§ Exercise prompt
Exactly the lines below from the one with "Audi Quattro. Ar" up to and including the one with "total: 23027.14 -> 19826.64" make up the answer, with nothing else added.
*** Block opens ***
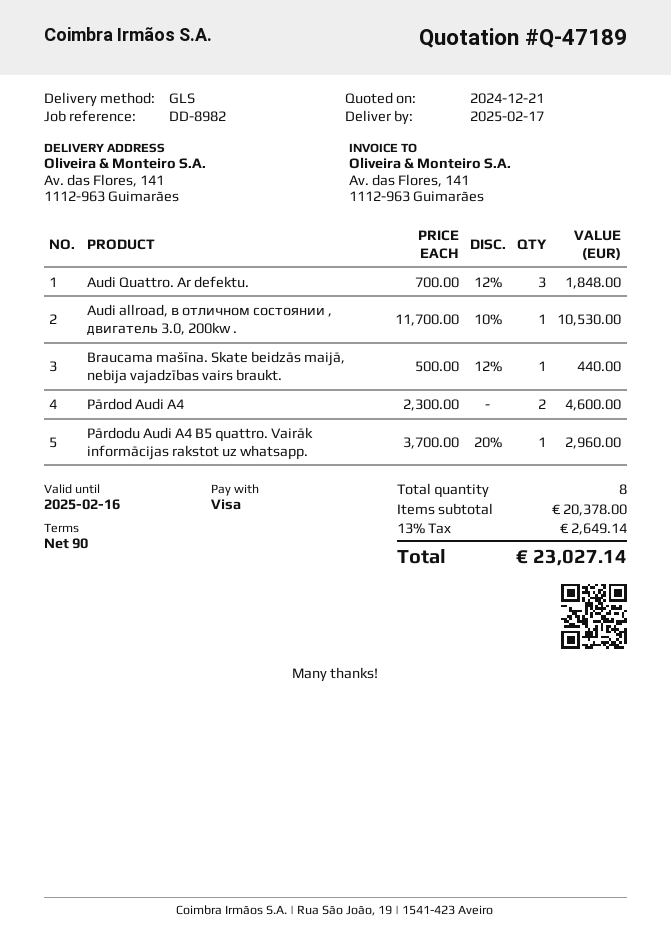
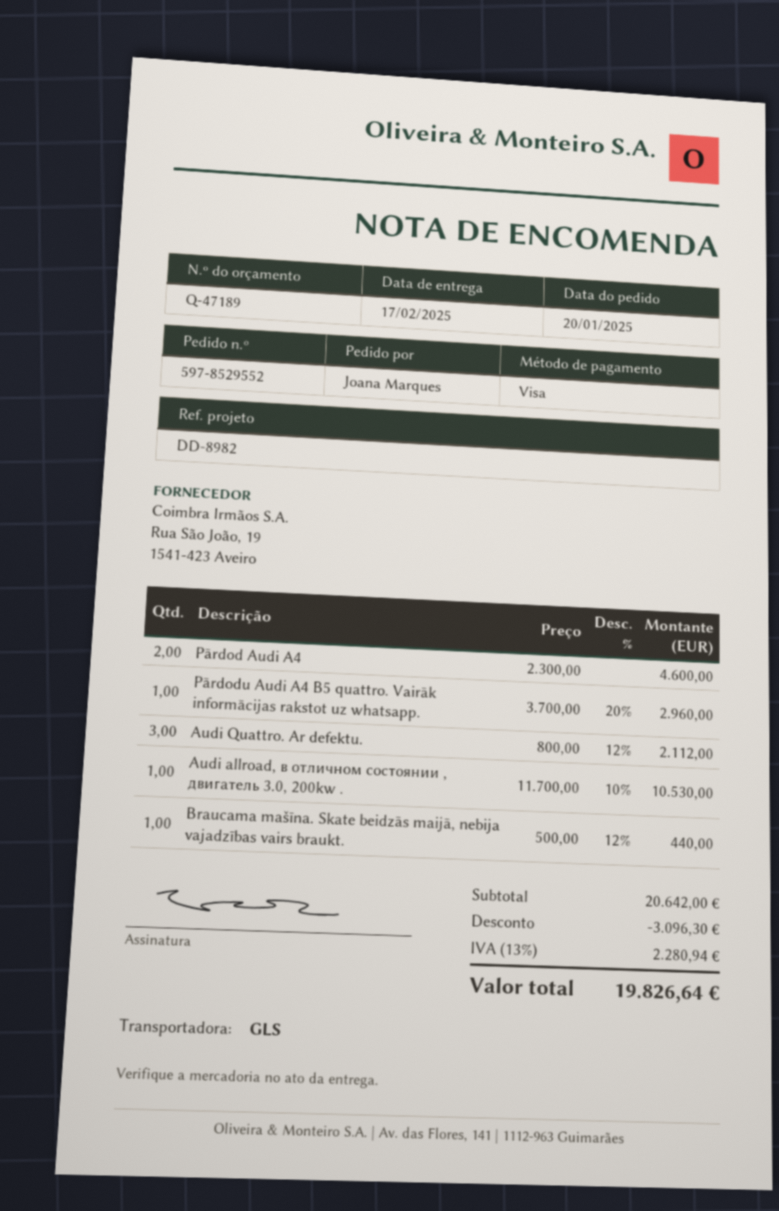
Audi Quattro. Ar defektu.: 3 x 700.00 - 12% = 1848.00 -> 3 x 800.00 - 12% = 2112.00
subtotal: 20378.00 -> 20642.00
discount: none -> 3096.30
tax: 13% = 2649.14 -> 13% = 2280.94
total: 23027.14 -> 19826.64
*** Block closes ***
*** Block opens ***
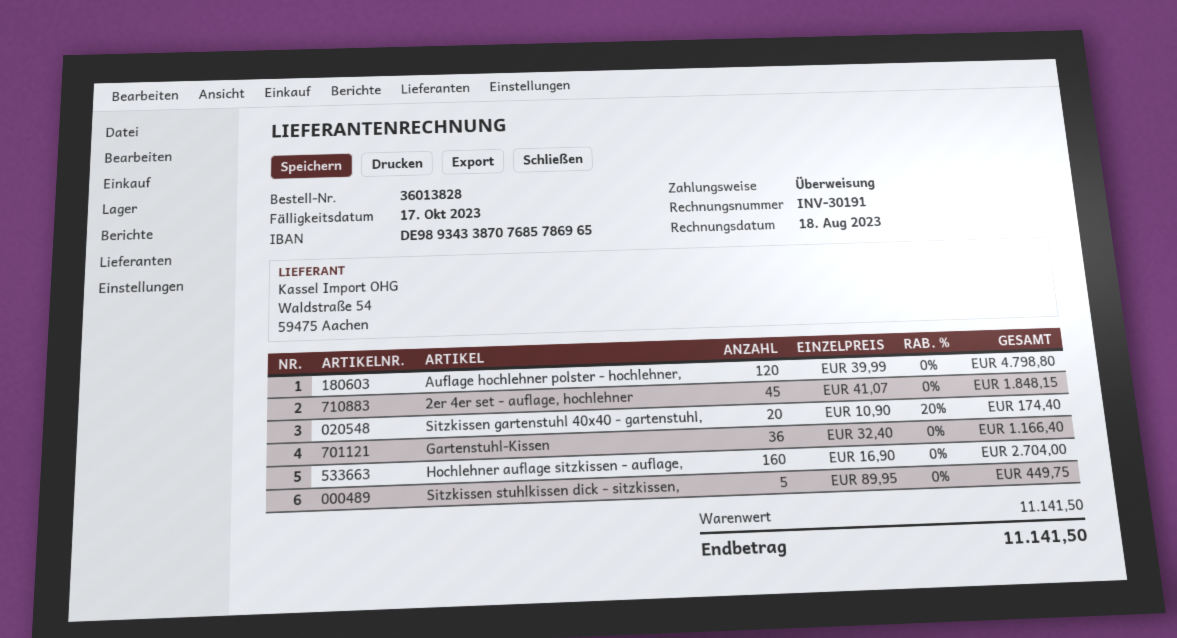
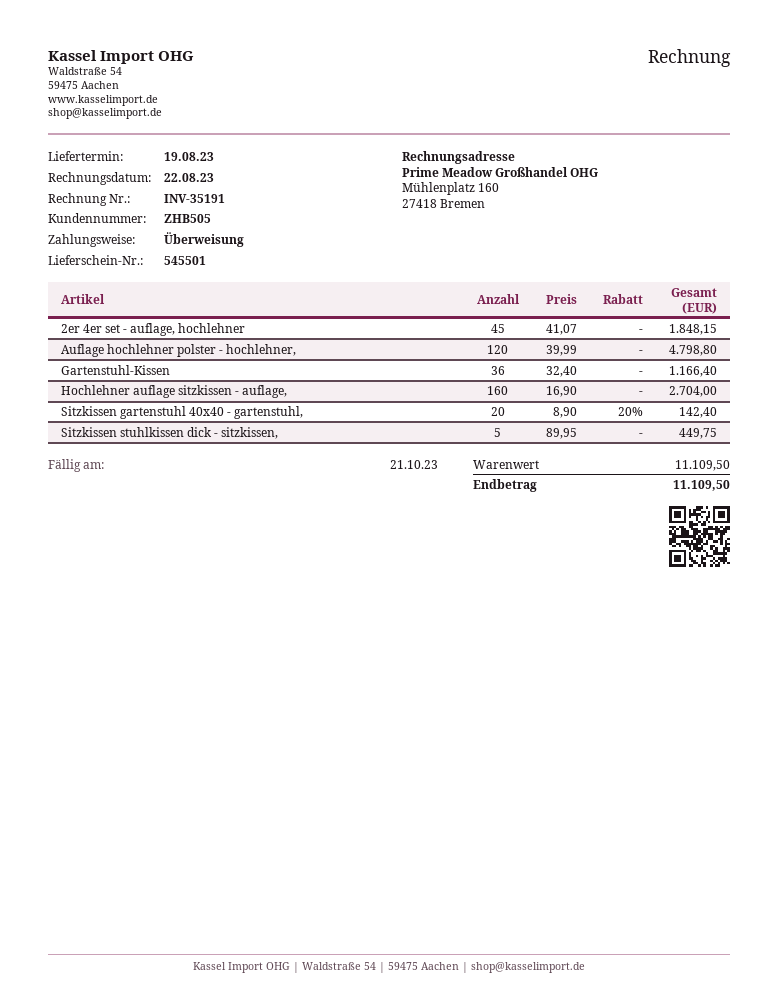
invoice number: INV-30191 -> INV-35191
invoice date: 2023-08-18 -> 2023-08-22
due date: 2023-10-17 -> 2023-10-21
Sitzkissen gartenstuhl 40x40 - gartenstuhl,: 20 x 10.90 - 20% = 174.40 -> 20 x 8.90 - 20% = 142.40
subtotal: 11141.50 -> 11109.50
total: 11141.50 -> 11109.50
*** Block closes ***
§ Response for this exercise
Audi Quattro. Ar defektu.: 3 x 700.00 - 12% = 1848.00 -> 3 x 800.00 - 12% = 2112.00
subtotal: 20378.00 -> 20642.00
discount: none -> 3096.30
tax: 13% = 2649.14 -> 13% = 2280.94
total: 23027.14 -> 19826.64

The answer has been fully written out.